Data entries:

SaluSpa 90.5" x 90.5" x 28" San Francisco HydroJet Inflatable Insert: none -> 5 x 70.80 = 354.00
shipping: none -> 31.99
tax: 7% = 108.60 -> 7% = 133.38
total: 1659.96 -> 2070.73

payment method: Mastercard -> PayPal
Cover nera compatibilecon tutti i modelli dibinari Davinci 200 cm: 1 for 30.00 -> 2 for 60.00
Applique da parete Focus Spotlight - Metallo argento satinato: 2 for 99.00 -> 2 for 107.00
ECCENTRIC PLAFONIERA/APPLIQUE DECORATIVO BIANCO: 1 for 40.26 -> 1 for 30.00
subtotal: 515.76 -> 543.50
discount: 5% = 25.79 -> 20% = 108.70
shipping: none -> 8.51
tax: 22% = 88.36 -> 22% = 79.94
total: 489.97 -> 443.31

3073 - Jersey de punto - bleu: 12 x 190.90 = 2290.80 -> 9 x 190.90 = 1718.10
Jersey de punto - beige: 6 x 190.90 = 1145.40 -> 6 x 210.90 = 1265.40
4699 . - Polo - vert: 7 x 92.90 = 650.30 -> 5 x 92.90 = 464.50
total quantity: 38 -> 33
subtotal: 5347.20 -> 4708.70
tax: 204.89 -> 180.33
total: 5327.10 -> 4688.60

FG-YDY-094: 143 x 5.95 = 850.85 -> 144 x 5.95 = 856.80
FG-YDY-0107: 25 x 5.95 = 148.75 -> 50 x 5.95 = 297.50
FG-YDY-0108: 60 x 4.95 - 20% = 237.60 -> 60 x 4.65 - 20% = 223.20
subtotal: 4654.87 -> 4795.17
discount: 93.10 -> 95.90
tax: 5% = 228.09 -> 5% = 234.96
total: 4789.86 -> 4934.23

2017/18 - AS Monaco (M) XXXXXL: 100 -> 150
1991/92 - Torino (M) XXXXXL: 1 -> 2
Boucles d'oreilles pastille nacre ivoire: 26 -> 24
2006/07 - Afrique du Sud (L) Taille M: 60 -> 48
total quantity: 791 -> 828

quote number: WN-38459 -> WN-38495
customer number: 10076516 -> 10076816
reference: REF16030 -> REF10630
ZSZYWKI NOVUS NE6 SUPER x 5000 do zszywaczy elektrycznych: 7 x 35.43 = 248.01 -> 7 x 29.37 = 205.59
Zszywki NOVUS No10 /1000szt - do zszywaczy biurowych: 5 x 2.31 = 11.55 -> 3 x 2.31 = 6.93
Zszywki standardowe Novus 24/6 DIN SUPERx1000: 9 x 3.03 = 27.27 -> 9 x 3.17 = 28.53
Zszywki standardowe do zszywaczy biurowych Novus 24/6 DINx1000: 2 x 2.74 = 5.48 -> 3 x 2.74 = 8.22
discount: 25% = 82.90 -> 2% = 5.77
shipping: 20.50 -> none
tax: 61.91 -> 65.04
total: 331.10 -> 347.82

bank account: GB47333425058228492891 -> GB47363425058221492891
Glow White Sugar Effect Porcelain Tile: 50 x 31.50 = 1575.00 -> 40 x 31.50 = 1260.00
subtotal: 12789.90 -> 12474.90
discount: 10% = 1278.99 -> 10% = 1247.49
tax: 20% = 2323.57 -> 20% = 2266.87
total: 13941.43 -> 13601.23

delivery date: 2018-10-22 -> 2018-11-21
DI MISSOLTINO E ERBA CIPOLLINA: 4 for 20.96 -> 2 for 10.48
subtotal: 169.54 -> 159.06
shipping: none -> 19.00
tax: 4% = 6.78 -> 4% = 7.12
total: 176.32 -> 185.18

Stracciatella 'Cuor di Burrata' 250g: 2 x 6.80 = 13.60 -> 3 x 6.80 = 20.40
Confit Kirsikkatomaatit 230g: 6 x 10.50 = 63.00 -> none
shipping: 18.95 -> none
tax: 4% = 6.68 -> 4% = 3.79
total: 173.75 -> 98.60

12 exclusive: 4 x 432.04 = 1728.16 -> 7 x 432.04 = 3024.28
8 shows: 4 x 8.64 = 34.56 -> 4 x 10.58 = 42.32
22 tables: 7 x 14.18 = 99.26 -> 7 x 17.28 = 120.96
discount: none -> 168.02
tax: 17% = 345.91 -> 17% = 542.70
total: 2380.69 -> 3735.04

[PROBLEM TO WORK ON]: Working from the records above, write out verbatim only the lines from the line containing "total quantity: 791 -> 828" through the line containing "Zszywki NOVUS No10".

[EXERCISE RESULT]:
total quantity: 791 -> 828

quote number: WN-38459 -> WN-38495
customer number: 10076516 -> 10076816
reference: REF16030 -> REF10630
ZSZYWKI NOVUS NE6 SUPER x 5000 do zszywaczy elektrycznych: 7 x 35.43 = 248.01 -> 7 x 29.37 = 205.59
Zszywki NOVUS No10 /1000szt - do zszywaczy biurowych: 5 x 2.31 = 11.55 -> 3 x 2.31 = 6.93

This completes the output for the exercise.